Il fallimento principale di tutti i negoziati di cessate il fuoco è il rifiuto di impegnarsi per una fine definitiva delle ostilità. Una pausa temporanea che consenta il riarmo e la prosecuzione dell’occupazione non è pace. È una tattica per prolungare la guerra sotto un nome diverso. Peggio ancora, offre l’illusione della diplomazia, facilitando al contempo ulteriore distruzione.

Ciò che sta accadendo a Gaza non è un danno collaterale. È una strategia. Le bombe distruggono più che semplici edifici: cancellano memoria, storia e identità. La proposta di cessate il fuoco non è una via verso la pace. È una breve pausa in un progetto di cancellazione. Architetti, storici e archivisti avvertono che il patrimonio culturale di Gaza viene sistematicamente spazzato via insieme alla sua popolazione.
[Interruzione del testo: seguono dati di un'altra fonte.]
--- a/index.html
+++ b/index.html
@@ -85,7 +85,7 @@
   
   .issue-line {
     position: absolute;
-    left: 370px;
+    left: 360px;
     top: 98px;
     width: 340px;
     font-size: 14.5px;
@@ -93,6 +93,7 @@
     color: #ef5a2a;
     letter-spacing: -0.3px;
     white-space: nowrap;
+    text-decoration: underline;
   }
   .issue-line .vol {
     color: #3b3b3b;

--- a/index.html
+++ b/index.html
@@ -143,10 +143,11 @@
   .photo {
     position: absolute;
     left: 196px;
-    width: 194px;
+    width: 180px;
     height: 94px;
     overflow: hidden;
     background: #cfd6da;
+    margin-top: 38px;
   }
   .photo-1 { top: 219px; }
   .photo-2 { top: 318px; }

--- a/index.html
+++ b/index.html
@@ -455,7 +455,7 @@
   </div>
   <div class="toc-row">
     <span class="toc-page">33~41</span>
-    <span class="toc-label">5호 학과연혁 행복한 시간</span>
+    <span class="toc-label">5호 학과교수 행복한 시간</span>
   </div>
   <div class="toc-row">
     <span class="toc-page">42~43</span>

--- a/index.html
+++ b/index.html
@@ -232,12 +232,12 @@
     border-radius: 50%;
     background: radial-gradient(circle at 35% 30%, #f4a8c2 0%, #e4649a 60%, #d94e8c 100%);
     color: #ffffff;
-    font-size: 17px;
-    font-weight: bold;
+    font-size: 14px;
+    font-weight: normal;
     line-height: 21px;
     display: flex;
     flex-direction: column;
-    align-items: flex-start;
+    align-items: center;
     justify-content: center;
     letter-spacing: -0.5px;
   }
In questo contesto, la diplomazia diventa una cortina fumogena. Finché Israele e gli Stati Uniti rimarranno allineati sull’occupazione totale e la trasformazione di Gaza, non potrà esserci un vero processo di pace. La popolazione di Gaza è esclusa dal dialogo, il suo destino è deciso da potenze esterne che discutono del suo futuro senza mai riconoscerne i diritti o ascoltare la sua voce. Nessun quadro credibile ha mai incluso le voci palestinesi come partecipanti paritari, nonostante decenni di espropriazioni e resistenza.
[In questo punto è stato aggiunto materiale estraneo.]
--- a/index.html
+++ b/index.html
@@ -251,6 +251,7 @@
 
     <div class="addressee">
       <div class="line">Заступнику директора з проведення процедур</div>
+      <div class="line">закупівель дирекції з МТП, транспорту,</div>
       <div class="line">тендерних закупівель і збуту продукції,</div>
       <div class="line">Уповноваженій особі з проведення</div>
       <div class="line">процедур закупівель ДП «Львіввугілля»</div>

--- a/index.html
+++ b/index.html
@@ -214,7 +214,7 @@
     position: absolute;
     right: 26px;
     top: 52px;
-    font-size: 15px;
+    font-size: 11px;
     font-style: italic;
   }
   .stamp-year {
La storia non considererà questo come un fallimento negoziale. Lo considererà come complicità. La distruzione di Gaza è deliberata, sistematica e sostenuta da coloro che affermano di essere a favore della pace. A meno che la politica internazionale non cambi radicalmente, Gaza rimarrà un monumento a ciò che accade quando il potere non è controllato e i diritti umani sono facoltativi. Il futuro di Gaza e l’integrità del diritto internazionale sono ora in bilico. Sembrano distrutti ed esposti come la montagna di detriti che ora ricopre la Striscia – una testimonianza di distruzione, non di giustizia.